On the strength of Wednesday’s argument, the four moderate liberals are hanging tough on this one. The “health” rationale was a pretext, they suggested; Texas doesn’t regulate any other health procedures this strongly, including some that are far more dangerous. Justice Stephen Breyer noted that a colonoscopy (which doesn’t need to be done in an ASC) is 28 times more dangerous than a pre-viability abortion. Justice Elena Kagan said that liposuction is 30 times more dangerous. Justice Ruth Bader Ginsburg pointed out that childbirth itself was a good deal more dangerous than abortion; Justice Sonia Sotomayor noted that even aspirin causes complications some of the time.

Breyer, who can often find six nuances in a parking-meter violation, was relentless Wednesday. He demanded to know of one case—just one!—where “admitting privileges” would have made a difference: “[G]o back in time to the period before the new law was passed,” he said. “Where in the record will I find evidence of women who had complications, who could not get to a hospital, even though there was a working arrangement [with a local hospital] for admission, but now they could get to a hospital because the doctor himself has to have admitting privileges? Which were the women? On what page does it tell me their names, what the complications were, and why that happened?” Judge Richard Posner of the Seventh Circuit, Breyer noted, “says he could find in the entire nation, in his opinion, only one arguable example of such a thing, and he’s not certain even that one is correct.”

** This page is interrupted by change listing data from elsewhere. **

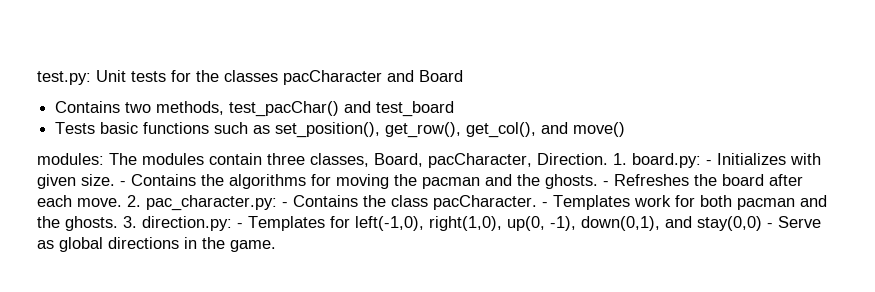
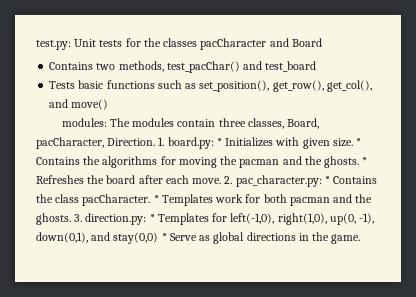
[706,160,712,165] - -> [216,138,222,146] *
[120,181,126,186] - -> [356,138,362,146] *
[603,181,609,186] - -> [362,157,368,165] *
[282,202,288,207] - -> [324,176,330,184] *
[542,202,548,207] - -> [153,195,159,203] *
[237,223,243,228] - -> [149,214,155,222] *
[767,223,773,228] - -> [161,233,167,241] *

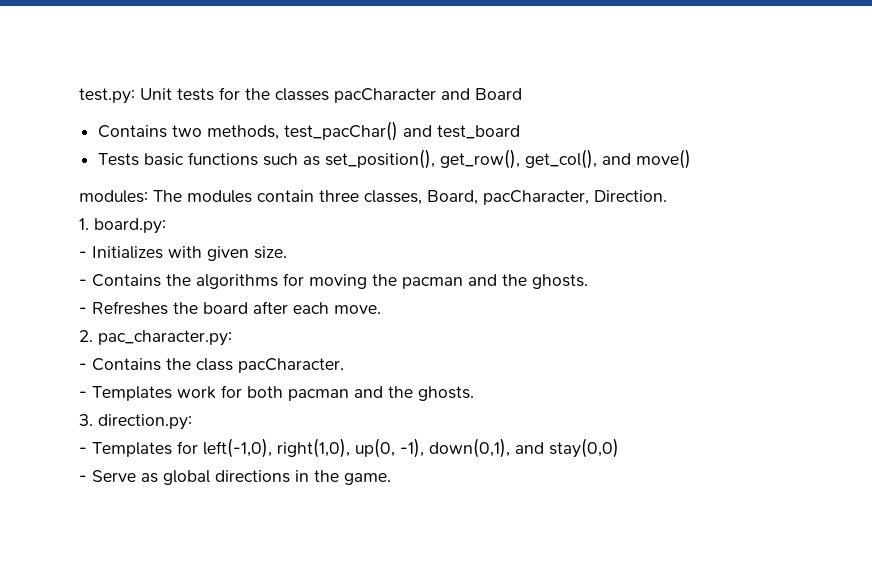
(156, 142) none -> (667, 196) //
[216,138,222,146] * -> [79,251,87,258] // -
[356,138,362,146] * -> [79,279,87,286] // -
[362,157,368,165] * -> [79,307,87,314] // -
(222, 181) none -> (381, 309) //
[324,176,330,184] * -> [79,363,87,370] // -
[153,195,159,203] * -> [79,391,87,398] // -
(71, 219) none -> (474, 393) //
[149,214,155,222] * -> [79,447,87,454] // -
[161,233,167,241] * -> [79,475,87,482] // -

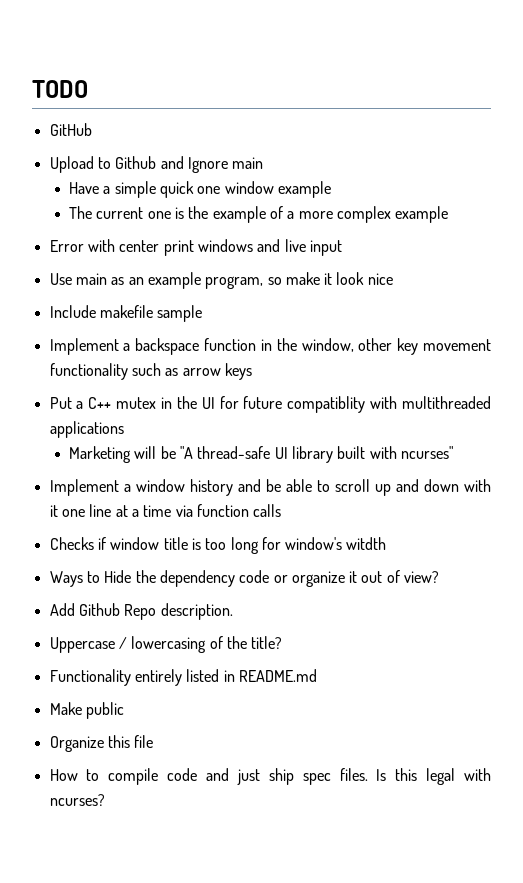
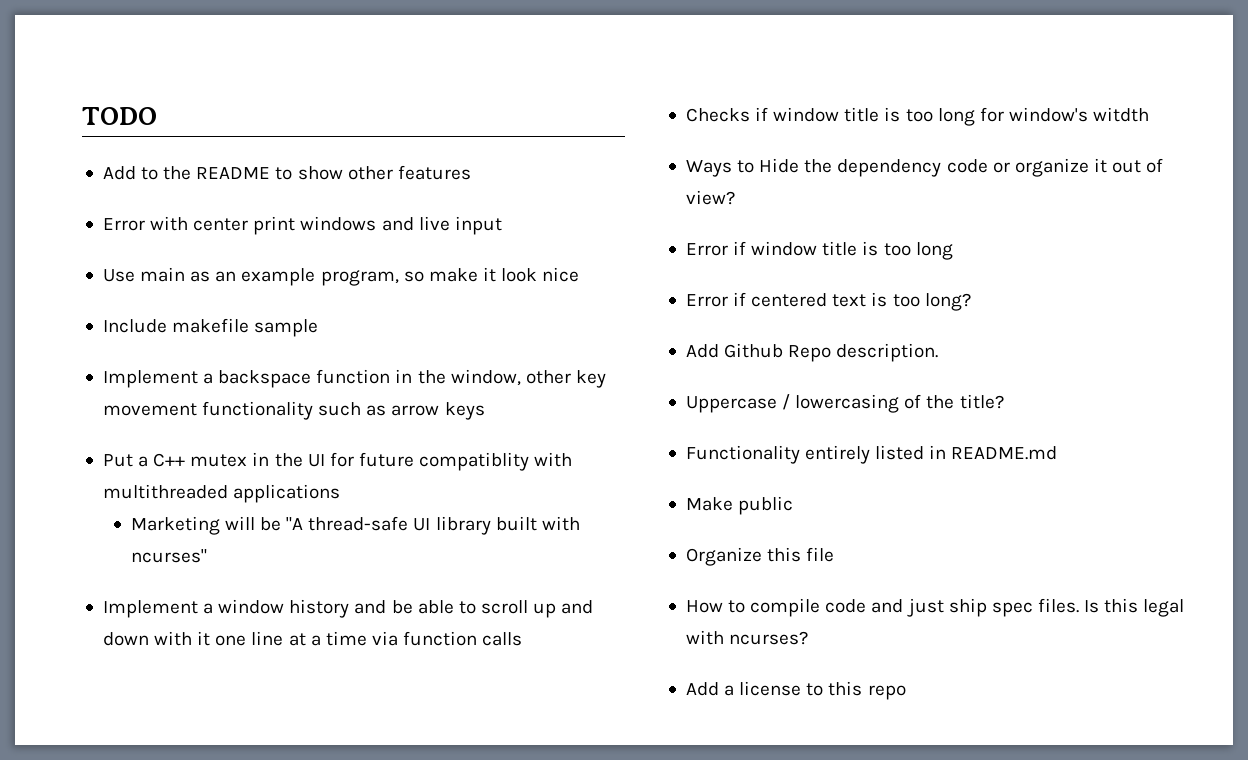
[49,123,92,136] [49,156,264,173] [69,181,331,198] [69,206,449,223] GitHub // Upload to Github and Ignore main // Have a simple quick one window example // The current one is the example of a more complex example -> [102,165,471,180] Add to the README to show other features
(440, 577) none -> [685,241,953,260] [685,292,971,311] // Error if window title is too long // Error if centered text is too long?
(105, 800) none -> [685,681,906,700] // Add a license to this repo

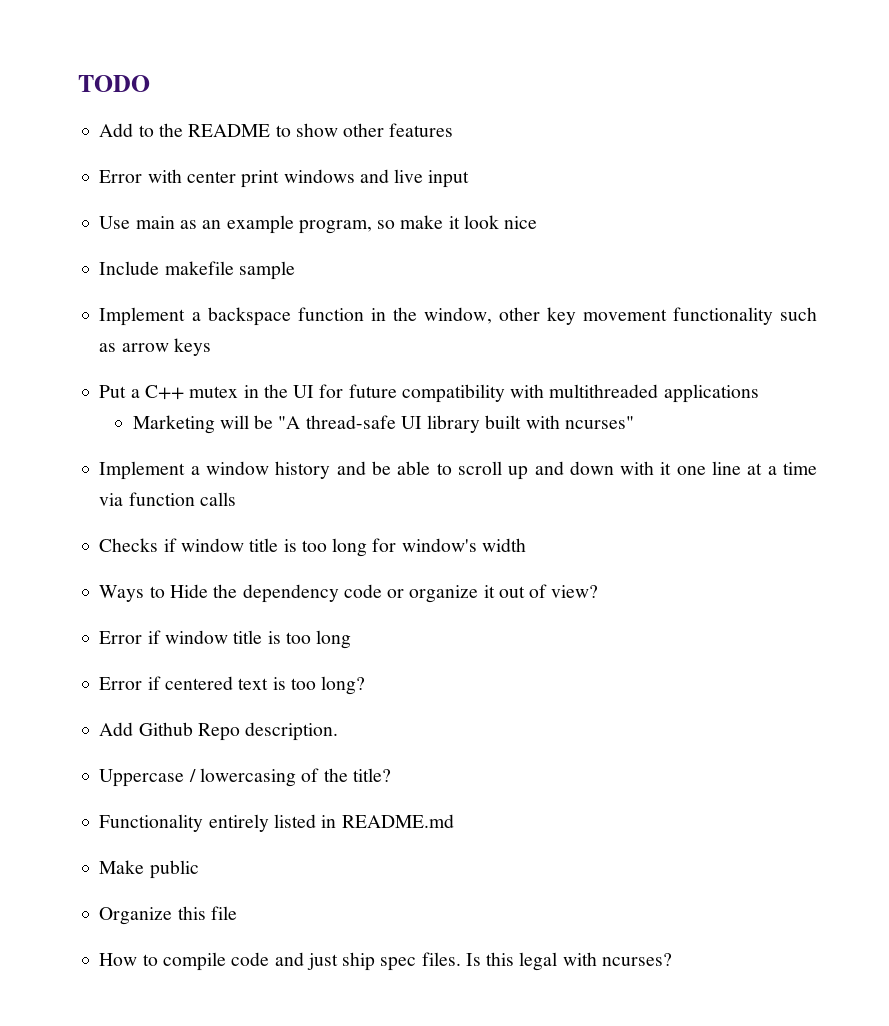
[419,452,530,471] compatiblity -> [401,384,505,403] compatibility
[1093,107,1150,122] witdth -> [481,538,526,552] width
[685,681,906,700] // Add a license to this repo -> (672, 959) none

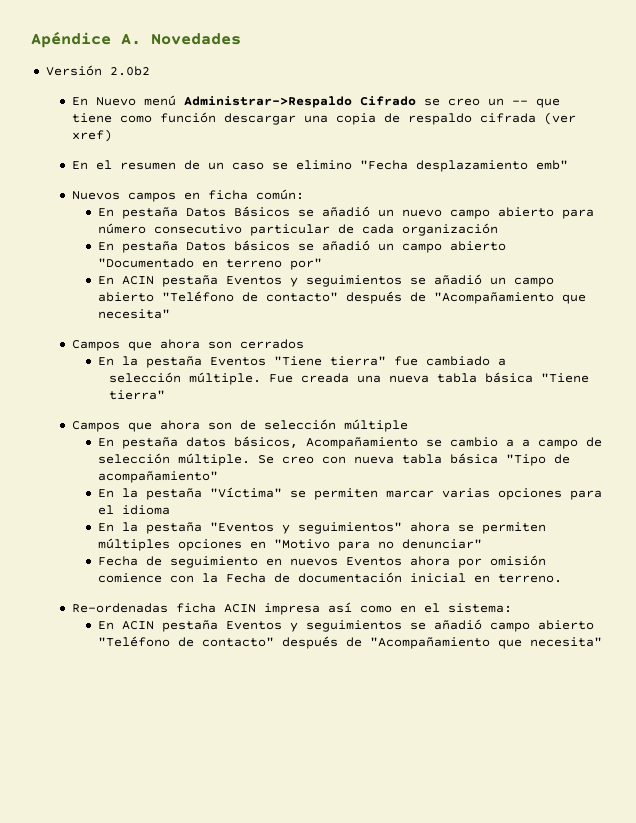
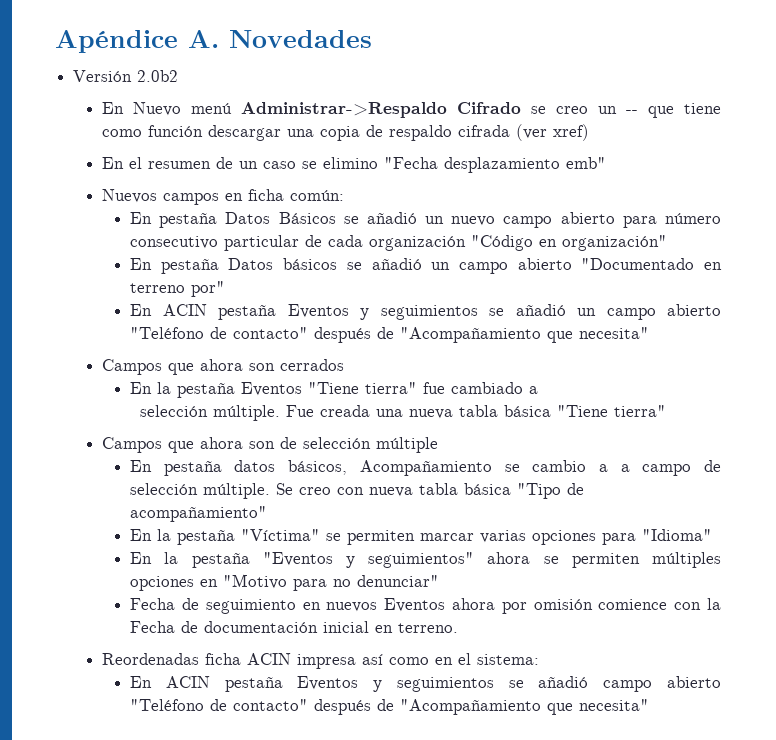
(499, 229) none -> [471,235,668,251] "Código en organización"
[98,505,171,515] el idioma -> [642,529,713,541] "Idioma"
[71,603,168,613] Re-ordenadas -> [101,653,199,665] Reordenadas

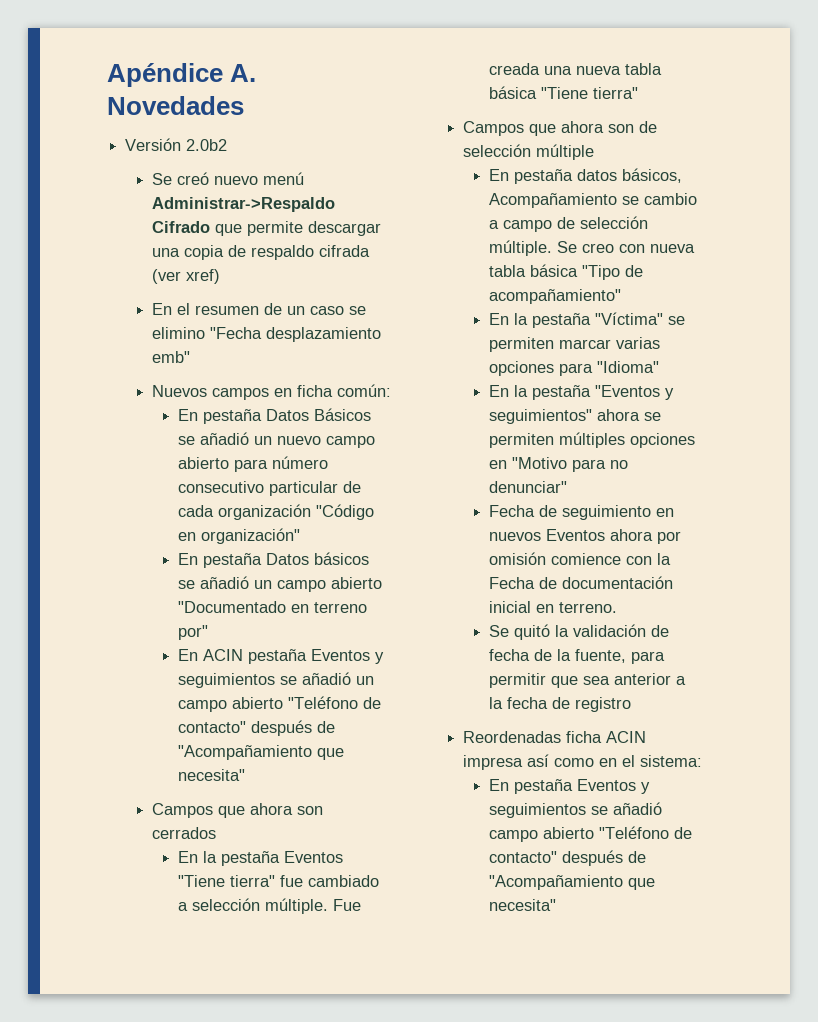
[101,102,721,118] [101,125,203,137] En Nuevo menú Administrar->Respaldo Cifrado se creo un -- que tiene como función -> [151,172,304,185] [151,197,335,212] [151,221,303,236] Se creó nuevo menú Administrar->Respaldo Cifrado que permite
(539, 390) // -> (189, 906) none
[620,464,630,472] a -> (500, 224) none
(459, 628) none -> [489,624,670,640] [489,649,666,664] [489,673,687,688] [489,697,632,712] // Se quitó la validación de fecha de la fuente, para permitir que sea anterior a la fecha de registro
[165,676,210,688] ACIN -> (510, 785) none

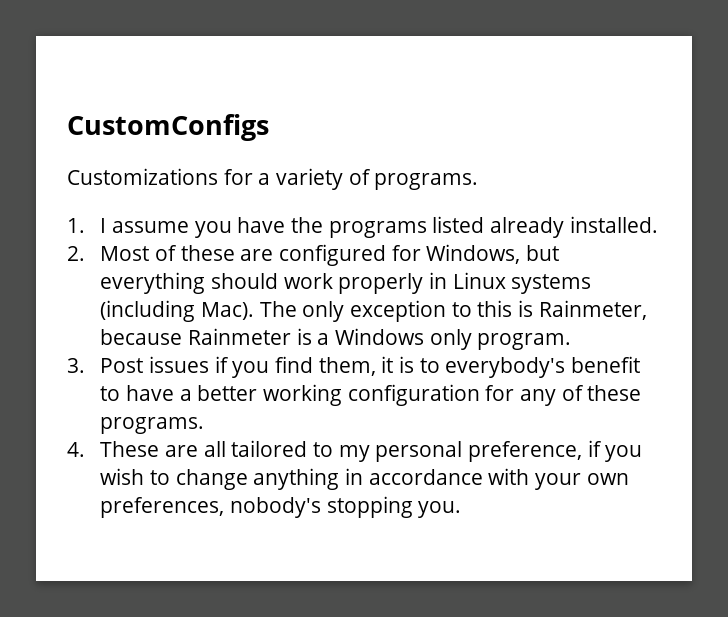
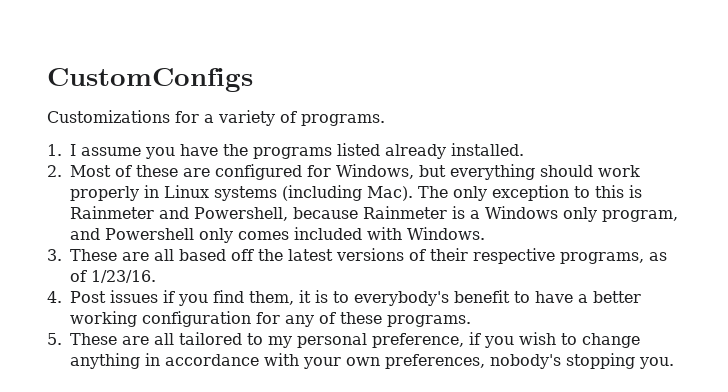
[538,300,647,320] Rainmeter, -> [70,206,288,221] Rainmeter and Powershell,
[477,333,572,350] [67,358,85,373] program. // 3. -> [602,210,678,222] [70,227,485,243] [47,248,667,264] [70,270,156,283] [47,291,62,303] program, and Powershell only comes included with Windows. // 3. These are all based off the latest versions of their respective programs, as of 1/23/16. // 4.
[67,442,85,457] 4. -> [47,333,62,345] 5.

Keller was finally reduced to an oblique admission that politics was behind the law. “Legislatures,” he said, “react to matters of public concern.” After the Kermit Gosnell scandal—in which three deaths occurred in a Pennsylvania abortion clinic that the state had never inspected—public concern focused on clinics. To the public mind, relative risk doesn’t matter, he implied, and doesn’t need to.

Chief Justice John Roberts and Justice Samuel Alito seem committed to upholding the Texas law. Alito repeatedly suggested that the challengers hadn’t even proved that the new law caused any clinics to close; even though 11 had closed on the day the new law took effect, he implied, that might have been a coincidence. Verrilli turned into Encyclopedia Brown, spouting record evidence showing that the clinics closed because of the new law—and opened again when the law was temporarily blocked. In her rebuttal, Toti pointed out that the state itself had already stipulated that the law would close all the free-standing clinics.

Chief Justice John Roberts focused on the issue the Fifth Circuit relied on. The law has something to do with health, he suggested; why isn’t that enough? So what if the legislature really wanted to block as many abortions as possible? “What difference does it make what the purpose behind the law is in assessing whether the burden is substantial or undue?” All that matters is how many women it will literally block from choosing abortion; if not all that many, then no problem.

The only honest way for the Court to uphold the Texas law would be to admit just that—that the “undue burden” test means only that legislatures must keep a straight face as they abolish legal abortion step by step. “If … this law is upheld,” Verrilli told the Court, “what you will be saying is that this right exists only in theory.”

Kennedy is not a fan of abortion; but he would not want the Court to look disingenuous. No wonder he is looking for a path out of the woods.